Verdachte is niet gehouden tot betaling voor zover dit bedrag door (een van)
zijn mededader(s)/medeplichtige(n) is betaald.
Verdachte is van zijn schadevergoedingsplicht jegens de benadeelde bevrijd voor
zover hij of (een van) zijn mededader (s) heeft/hebben voldaan aan een van de
hem opgelegde verplichtingen tot vergoeding van deze schade.

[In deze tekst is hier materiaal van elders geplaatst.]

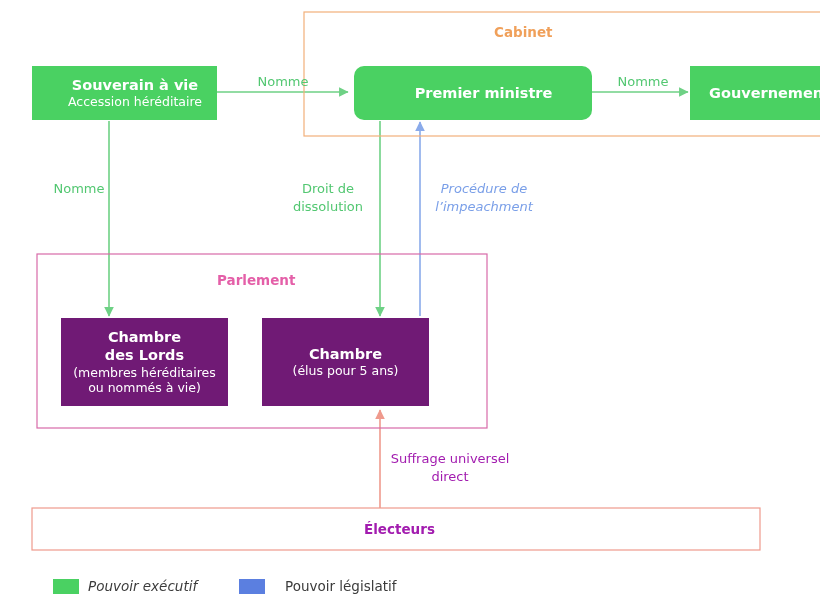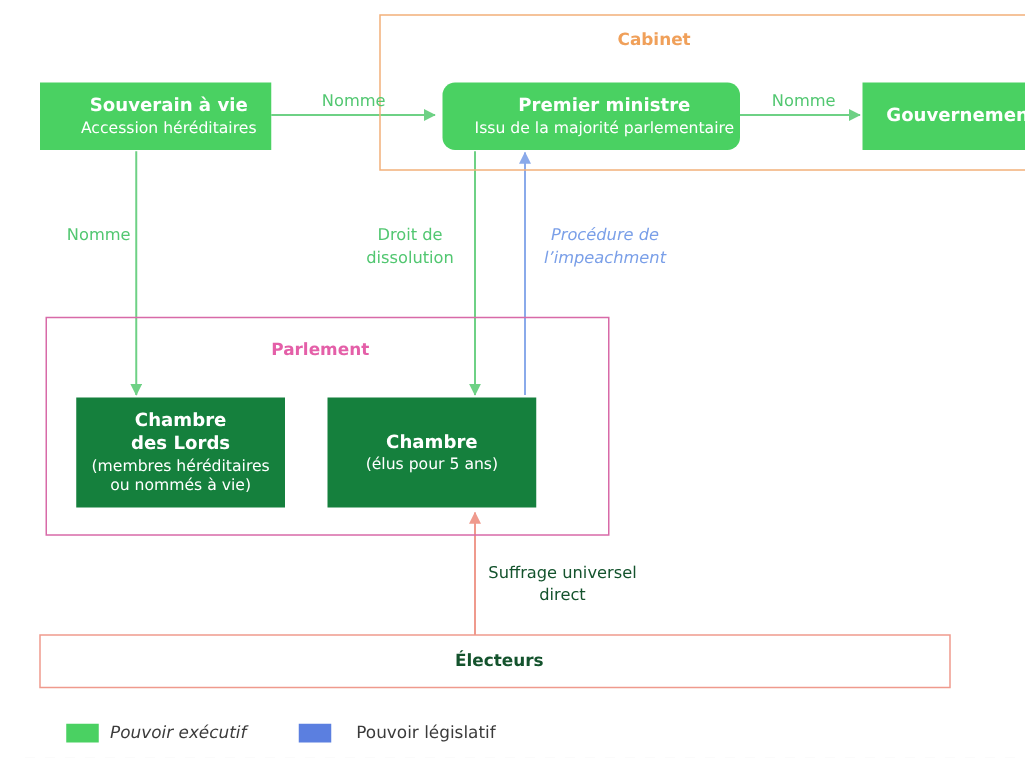"Accession héréditaires" div.t2 { text: héréditaires -> héréditaire }
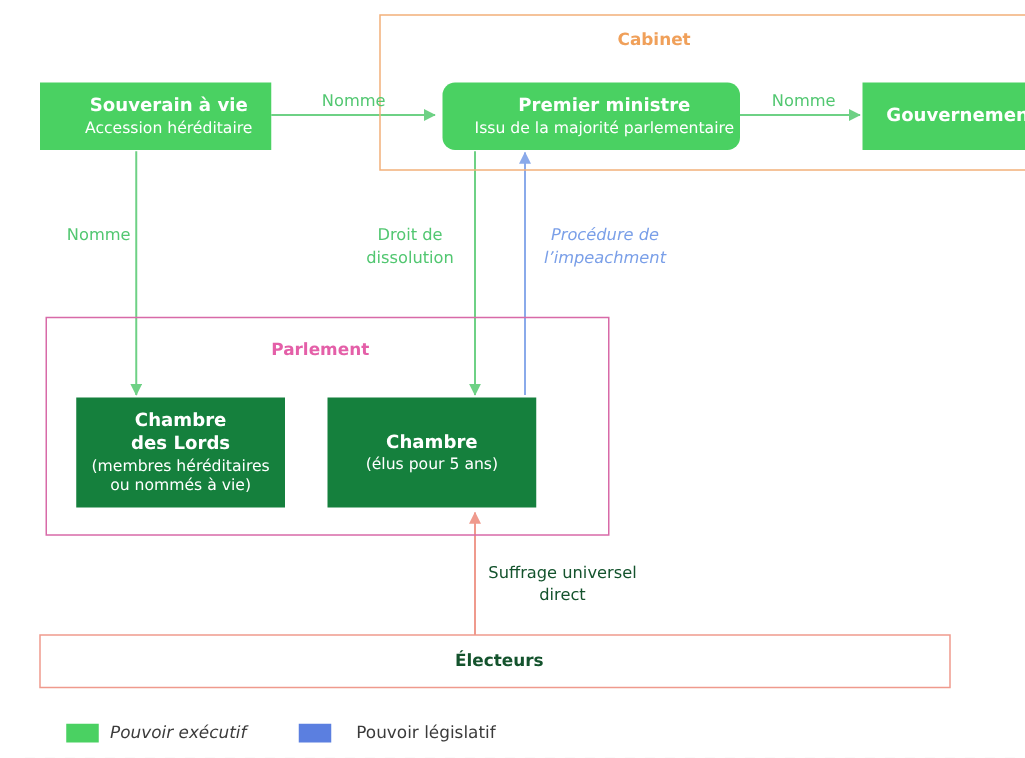"Issu de la majorité parlementaire" div.t2 { html: <div>Issu de la majorité parlementaire</div> -> none }
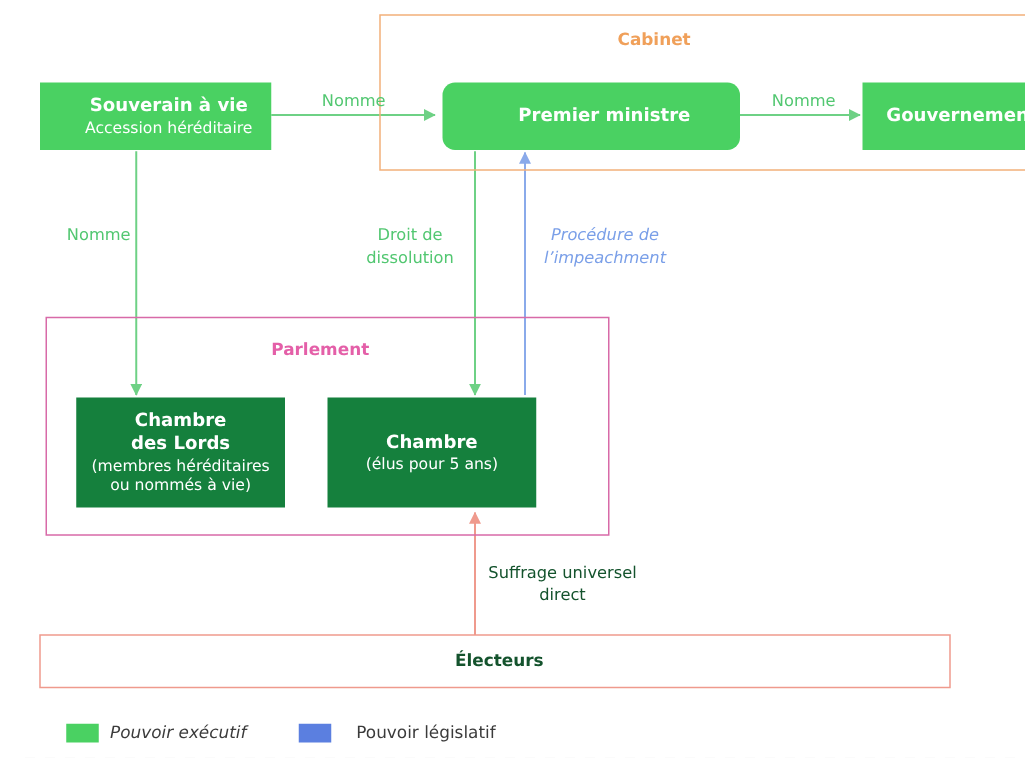"Chambre" .blue-box { background: #15803d -> #701a75 }
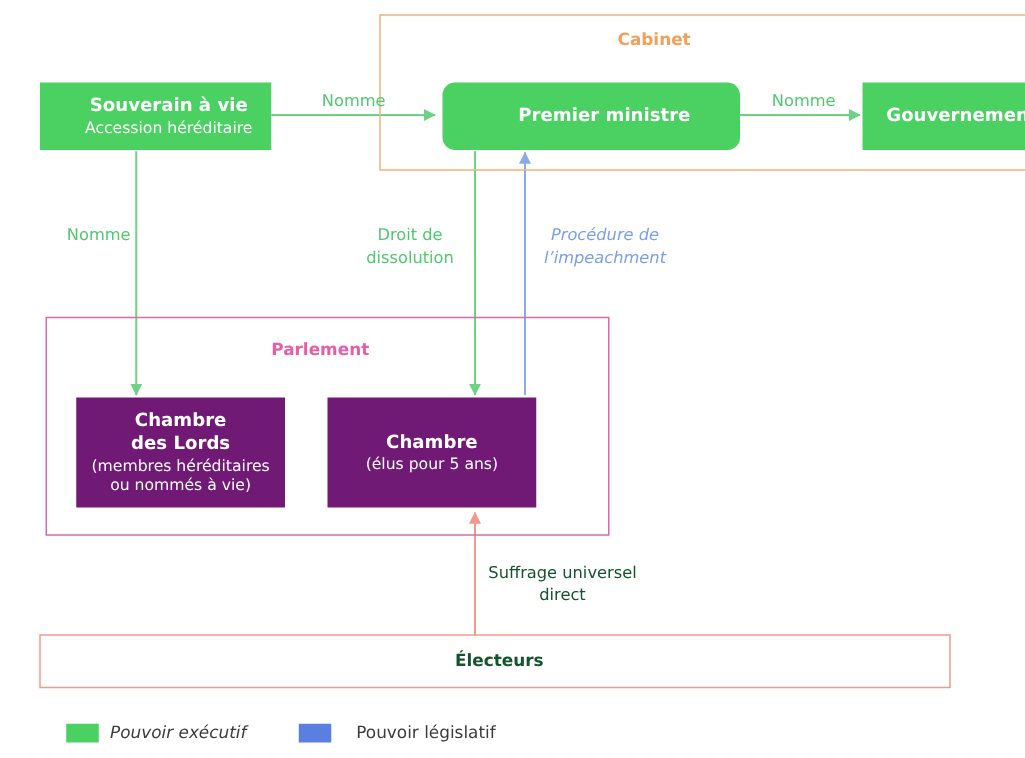"Suffrage universel" .lbl-salmon { color: #14532d -> #a21caf }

Veroordeelt verdachte tevens in de kosten van de benadeelde partij tot op heden
begroot op nihil.
Veroordeelt verdachte verder in de ten behoeve van de tenuitvoerlegging nog te
maken kosten.
Bepaalt dat de benadeelde partij in het overige deel van de vordering niet
ontvankelijk is.
-teruggave inbeslaggenomen goederen, te weten: een groene jas van het merk Cars,
een zwarte jas van het merk G-Star, een herenjas van het merk Divided en een
zwart telefoontoestel van het merk Blackberry Curve 9300, aan verdachte.
Dit vonnis is gewezen door:
mr. M.A. Waals, voorzitter,
mr. J.H.P.G. Wielders en mr. R.J. Bokhorst, leden,
in tegenwoordigheid van G.A.M. de Laat, griffier,
en is uitgesproken op 16 oktober 2014.